Bir yanda modernleşmenin, çağının çağdaşı olma çabalarının "gavurlaşmak" olacağına inanan cahil ulema ve medreseliden oluşan softa ve yobaz kitlesi; karşı tarafta, modernleşmek, güçlü bir ordu kurmak için Batı'yı örnek almak gerektiğine inanan II.Ahmet, III.Selim, II.Mahmut, Abdülmecid gibi padişahlar ve bunların yanında duran bazı vezirler. Bu değişimcilere Abdülhamid'i de bir ölçüde katabiliriz.

Oysa, gerilemenin nedeninin Osmanlı'nın toplumsal ve ekonomik düzeninde barındığını göremeyip bütün suçu padişahlara yükleyenler, geri kalmanın gerçek nedenlerini uzun süre gizlemişlerdir.

Tanzimat'a kadar ulema sınıfını oluşturan ve din adına hareket ettiklerini iddia eden softa ve yobazlar yenileşmeye karşı direnmekle kalmayıp zaman zaman silahlı isyanlar da çıkarmışlardır. Ulema kendi çıkarları ve diktası için, askeri yanına alıp, çağdaşlaşmacılara karşı gözü kara bir savaşa girmiştir. En büyük hırsızlıkları, yolsuzlukları, adaletsizlikleri kadılar marifetiyle yapan bu sınıf, askeri yenilgilerin, Hıristiyanlar karşısında yaşanan bozgunların İslam'dan uzaklaşmaktan kaynaklandığını ileri sürmüşler, topluma arınma tavsiye etmişlerdir. Okul ve öğretimi din için tehlikeli sayan düzenbazlardır bunlar.

***

Köklü hukuk, yasa, okul ve öğretim reformları yapmak gerekiyordu, ama ne Tanzimat, ne I ve II. Meşrutiyet bu sınıfın gücünü kırabildi. Cumhuriyet, laik devrimleriyle, bu sınıfın toplumsal etkisini kırmayı epeyce başardı. Ancak tam anlamıyla başaramadı.

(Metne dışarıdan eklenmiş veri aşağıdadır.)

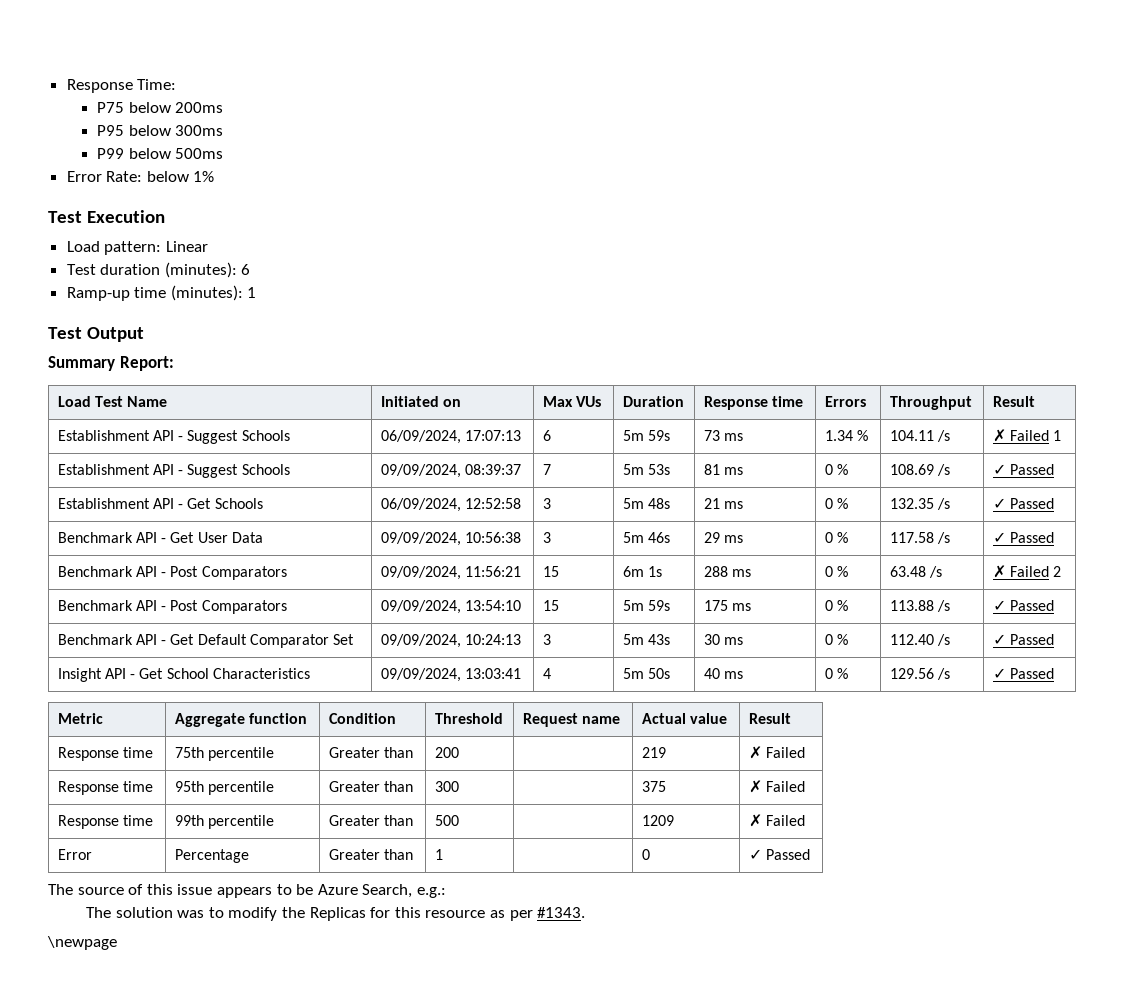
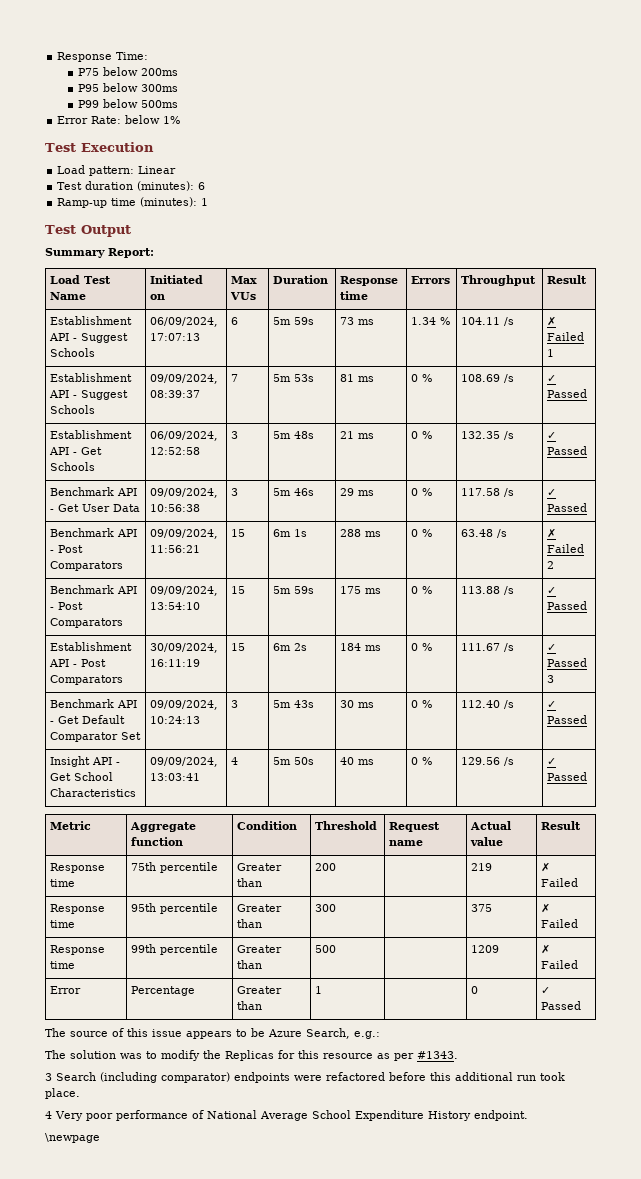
+ Establishment API - Post Comparators | 30/09/2024, 16:11:19 | 15 | 6m 2s | 184 ms | 0 % | 111.67 /s | ✓ Passed 3
+ 3 Search (including comparator) endpoints were refactored before this additional run took place.
+ 4 Very poor performance of National Average School Expenditure History endpoint.

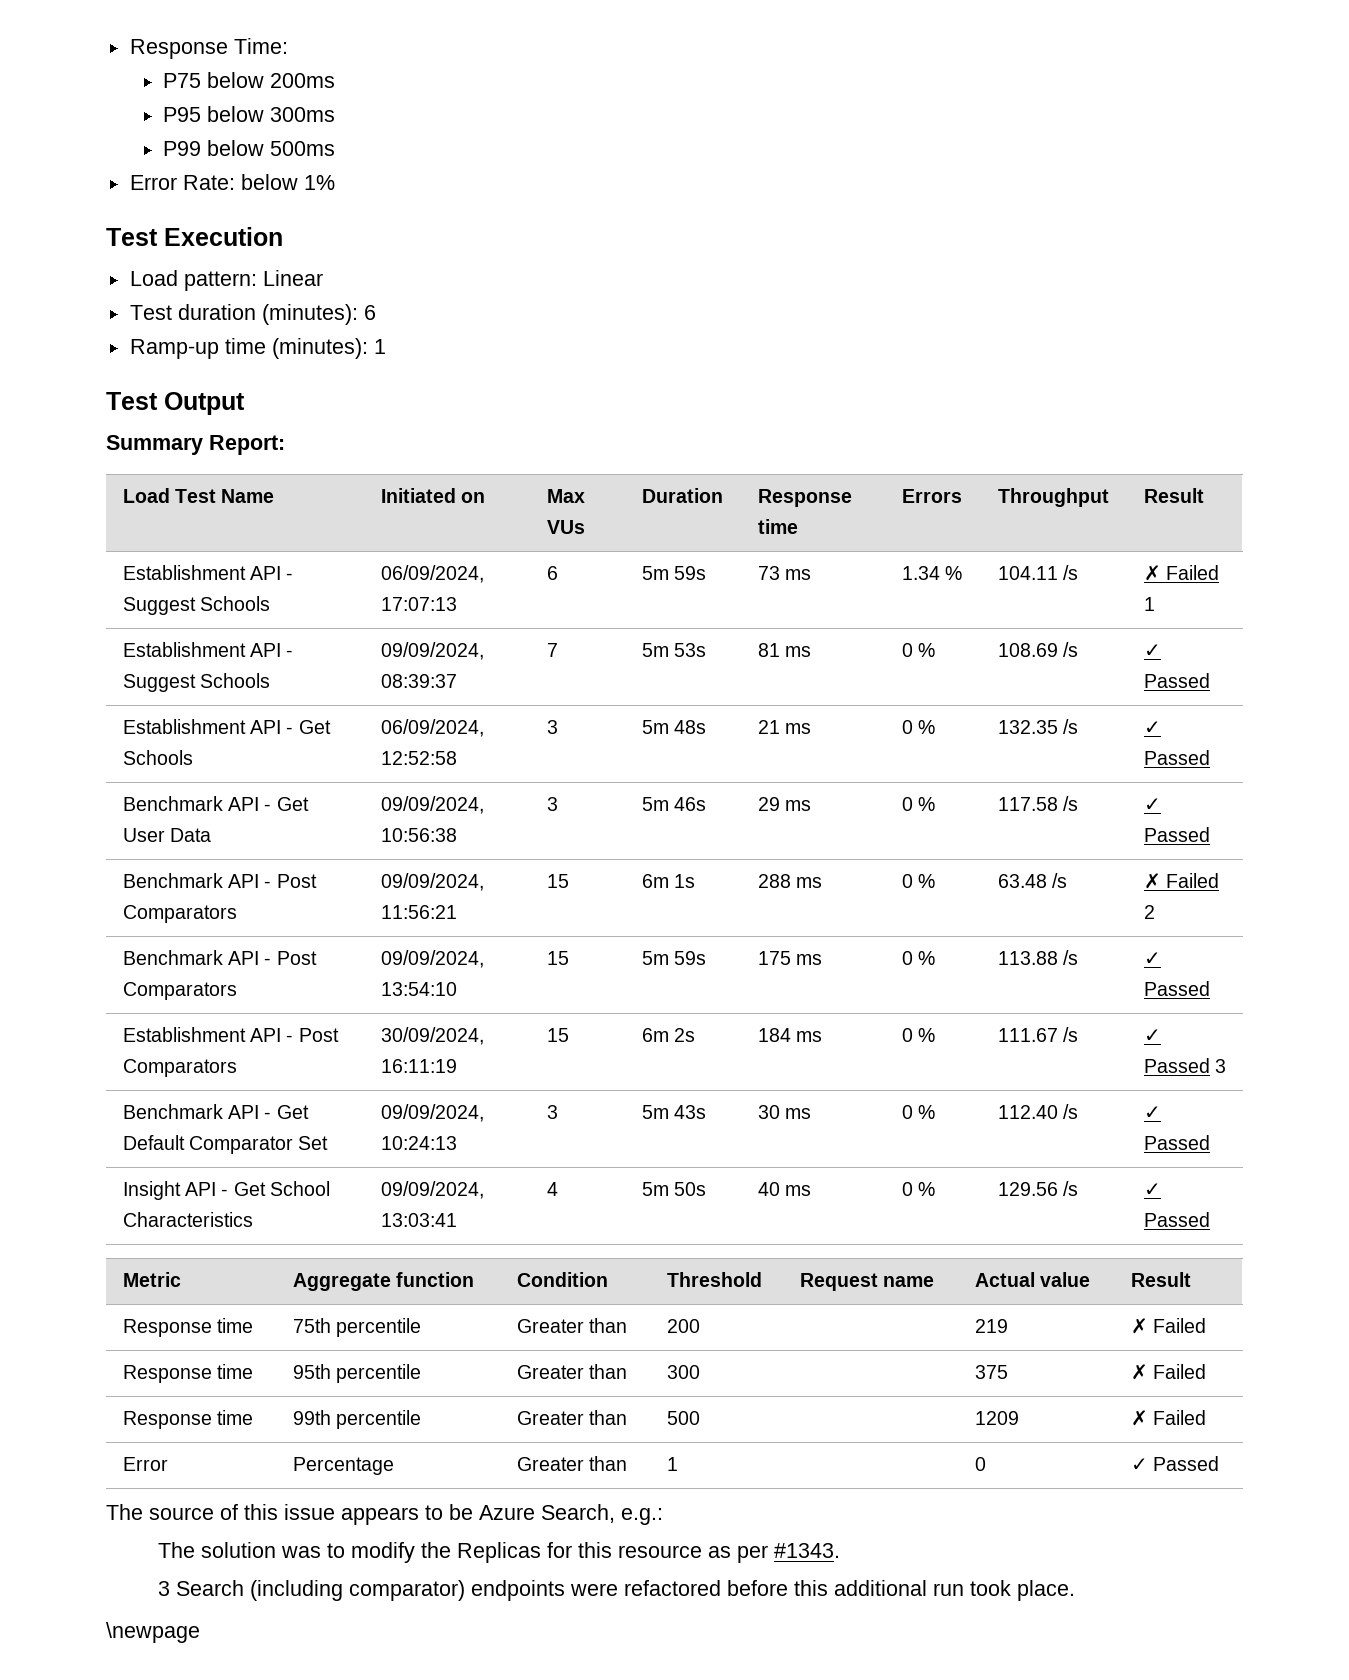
- 4 Very poor performance of National Average School Expenditure History endpoint.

AKP, bu softalık ve yobazlığın hortlamış halidir.

Bu adamlar, çocuklarımızı "Kırık kolu alçıya alan doktora teşekkür eden çocuğa doktorun cevabı: 'Ben senin kolunu tedavi ettim diye bana teşekkür ediyorsun. Asıl teşekkürü seni ve kolunu yaratan Rabbine etmelisin" zihniyetine mahkum etmek istiyorlar.

Bu zihniyet egemen olursa, artık tıp fakültelerine de gerek kalmayacak, kocakarılar hastalara deve bokunu kaynattıktan sonra suyunu ya da sıcak sıcak eşek sidiği içirecekler.

Otuz yıldır yazdıklarımın kof çıktığına tanık olmadım!